The community Saethre looked at is well qualified for the term ‘remote’. He was conducting research with the Warlpiri, an aboriginal people who live around 300 miles or 500 kilometres north-west of Alice Springs in the Tanami Desert. The community he was in was created specifically to provide work for Aboriginals far from Alice Springs. However there is little work there to do, which leads to high unemployment and plenty of time for watching television like the X-Files. At night in this community it’s not uncommon to see UFOs. Saethre reports that he and other kardiya, non-aboriginals, were warned not to drive on their own at night or else they were risking alien abduction.

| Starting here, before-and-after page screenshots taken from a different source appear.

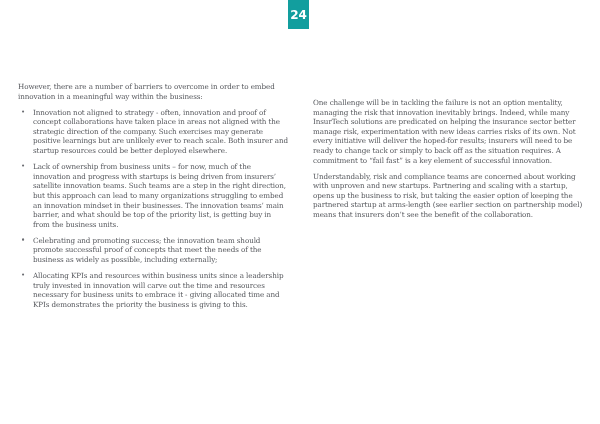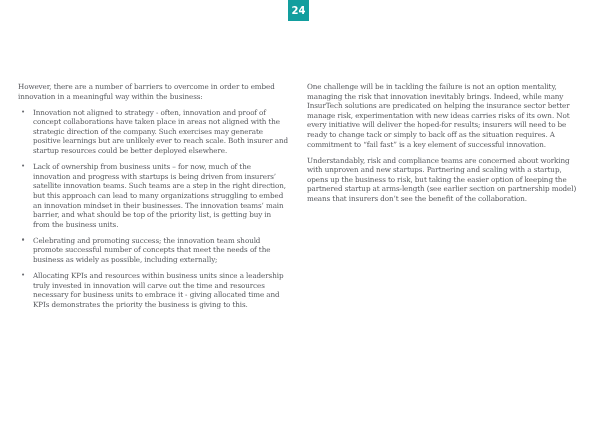"24" .page-number-badge { font-size: 10px -> 12px; height: 21px -> 29px }
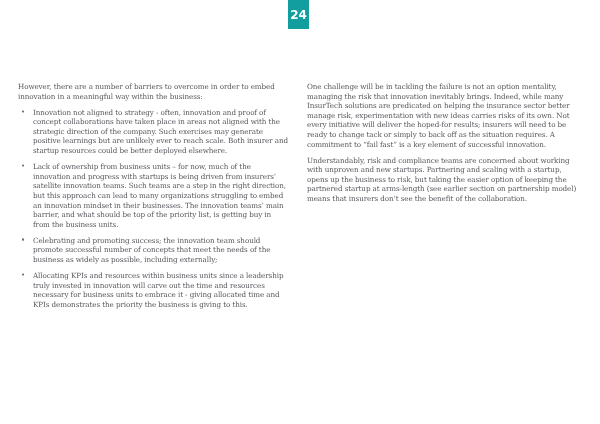"One challenge will be in" .column-right { left: 289px -> 295px; margin-top: none -> 16px }
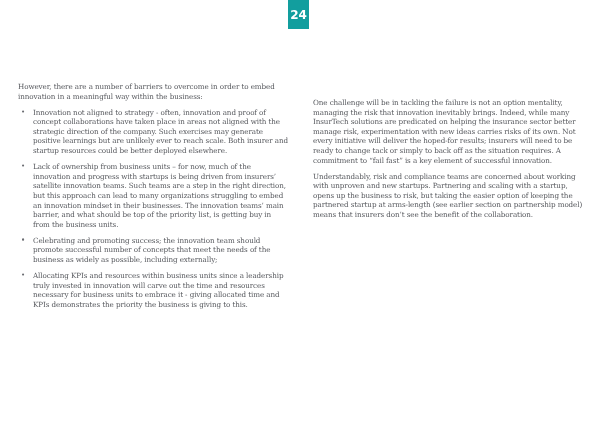"Celebrating and promoting success; the" span { text: number -> proof }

Saethre says he never saw anything he would regard as a UFO, but most of the people in the settlement were quite adamant about their existence. The age range of people seeing UFOs was from 12 to 51 and they were seen by men and women. Not only that, but only around half the claimed sightings were by sole witnesses. The UFOs were a localised phenomenon. Saethre visited other Warlpiri communities, but if peoples in these settlements mentioned UFOs, it was only in relation to Saethre’s home. The UFOs were also said to be specific in their targets. Kardiya could be abducted, but not Warlpiri people. The inhabitants in the UFOs recognised that the aboriginal peoples were where they belonged.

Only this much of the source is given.